Ran across some text in Doyle's V1 that confirms JMcL's comment
below (page 462, Partioned Areas section).  

So, the next question for the group is the following:

OSPF doesn't track the area information once the routing information
gets injected into the backbone.  Suppose you have a network with N
different physical locations and each will be configured as sub-area. 
Each sub-area connects to the backbone via it's own ABR.

Is there any reason to use different area numbers in this situation?

>From an Ops perspective (say where you have tools to go out and touch
the configs on the ABR and sub-area routers), using the same area number
will simplify the configs and tool logic.

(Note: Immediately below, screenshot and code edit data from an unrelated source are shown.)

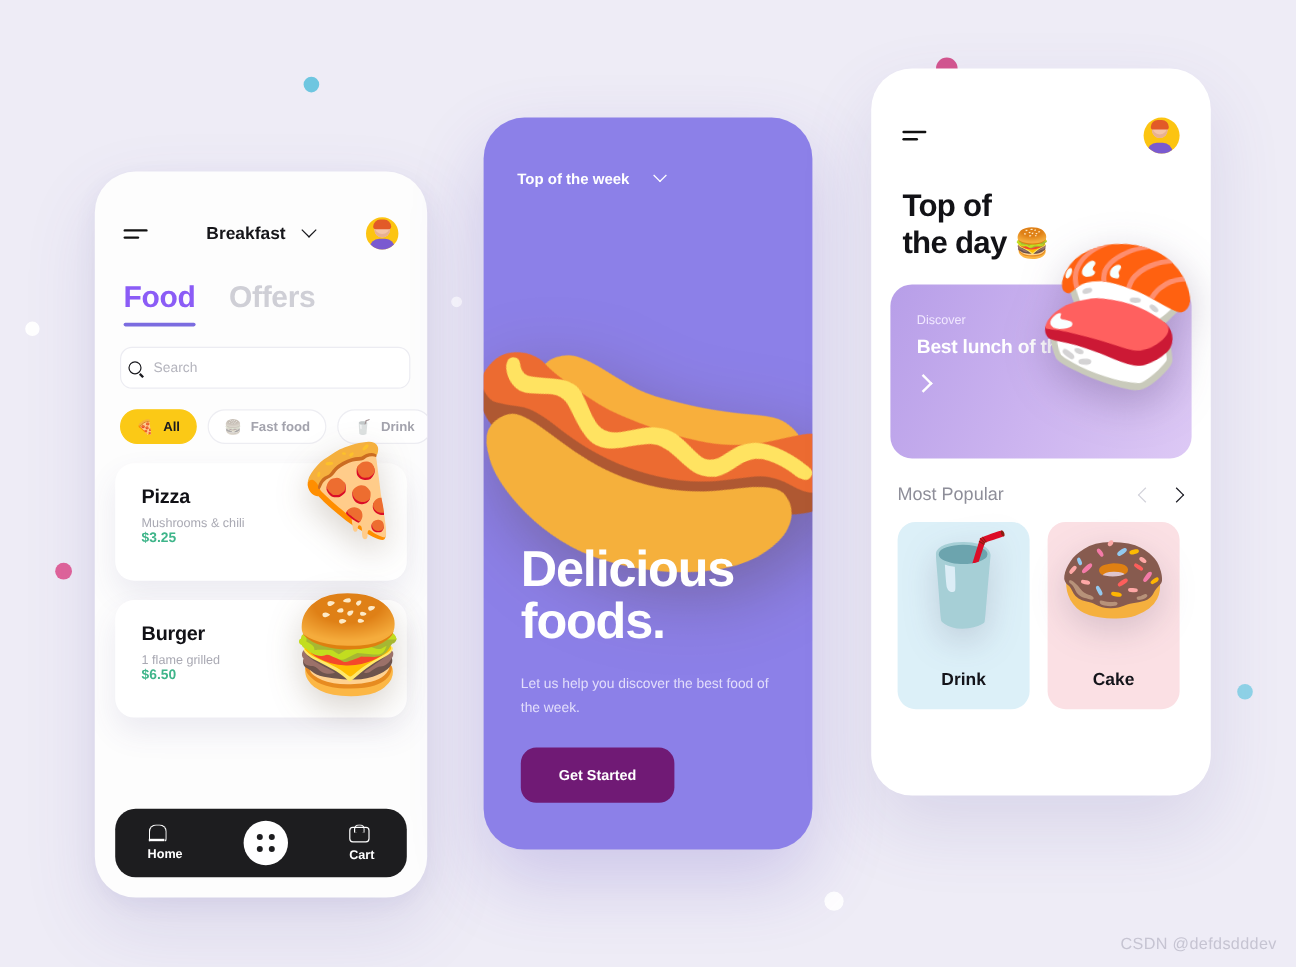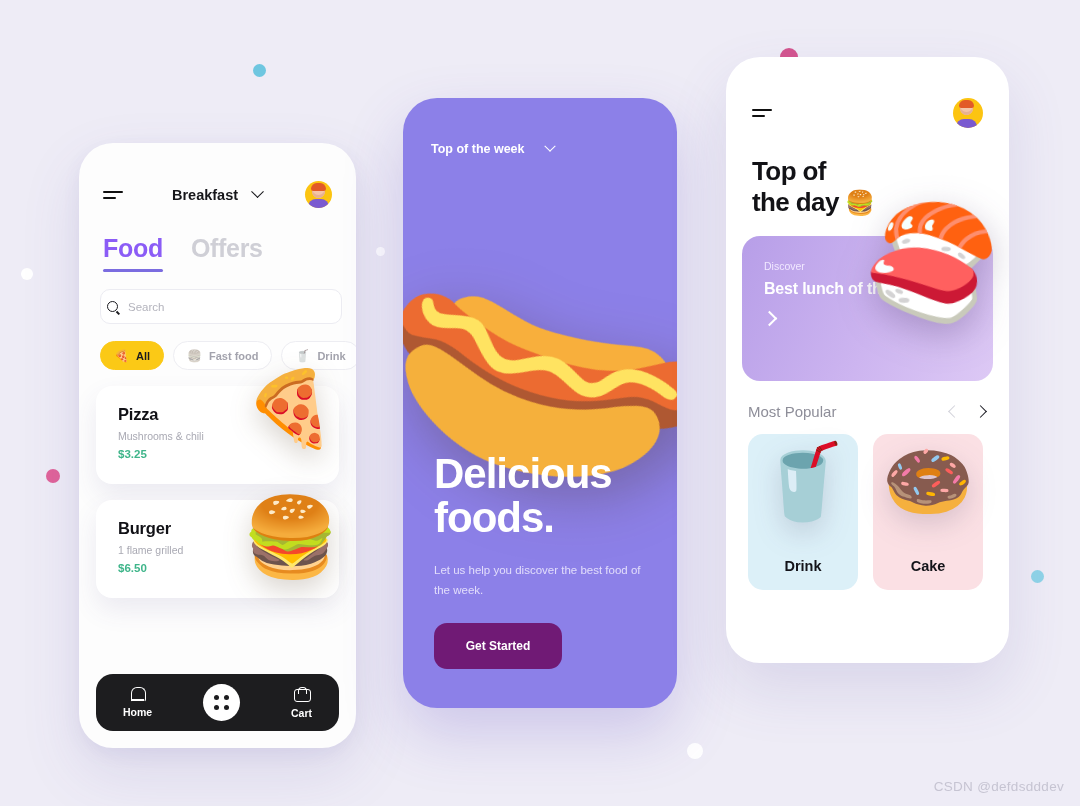--- a/index.html
+++ b/index.html
@@ -126,36 +126,36 @@
     position: relative;
     margin: 16px 17px 0 17px;
     height: 98px;
     background: #ffffff; border-radius: 16px;
     box-shadow: 0 12px 26px rgba(80,70,140,0.10);
     padding: 19px 0 0 22px;
     overflow: visible;
   }
   .food-name { font-size: 16.5px; font-weight: bold; color: #111116; letter-spacing: -0.2px; }
   .food-desc { font-size: 10.5px; color: #a9a9b3; margin-top: 6px; }
-  .food-price { font-size: 11.5px; color: #3fb58a; margin-top: 6px; font-weight: bold; }
+  .food-price { font-size: 11.5px; color: #3fb58a; margin-top: 1px; font-weight: bold; }
   .food-emoji {
     position: absolute; right: 2px; top: -14px;
     font-size: 74px; line-height: 1;
     filter: drop-shadow(0 10px 14px rgba(80,60,30,0.22));
   }
   .food-card.burger .food-emoji { top: -2px; right: 0px; font-size: 78px; }
 
   .p1-nav {
     position: absolute; left: 17px; bottom: 17px;
     width: 243px; height: 57px;
     background: #1d1d1f; border-radius: 17px;
     display: flex; align-items: center; justify-content: space-between;
     padding: 0 27px;
   }
-  .nav-item { display: flex; flex-direction: column; align-items: center; gap: 5px; }
+  .nav-item { display: flex; flex-direction: column; gap: 5px; }
   .nav-label { font-size: 10.5px; color: #ffffff; font-weight: bold; }
   .ico-home {
     width: 15px; height: 14px; position: relative;
   }
   .ico-home::before {
     content: ""; position: absolute; left: 1px; top: 0;
     width: 13px; height: 13px;
     border: 1.6px solid #fff; border-radius: 6px 6px 3px 3px;
     border-bottom-color: transparent;
   }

So, is there some benefit to actually use different sub-area IDs?

Thanks




 
> bergenpeak wrote:
> >
> > Suppose I have two ABRs that are supporting the same sub-area.
> > The ABRs are not directly connected, but can reach each other
> > through links inside the sub-area.
> >
> > Suppose a link fails causing the two ABRs to not have
> > connectivity
> > through the sub-area.  The sub-area is therefore partitioned.
> >
> > Suppose the ABRs are not doing route summarization.
> >
> > Will this cause a problem from the backbone perspective?
> >
> > Will this cause a problem for traffic which needs to flow from
> > one side of the sub-area to the other part of the sub-area?
> >
> > Thanks
> >
> >
> 
> I don't believe it will cause any problems.  I'm not going to look it up
> right now, but I'm sure I've researched this one before.  As long as there
> is no summarisation (or no overlapping summarisation), the two partitions
> are simply treated as two sub-areas.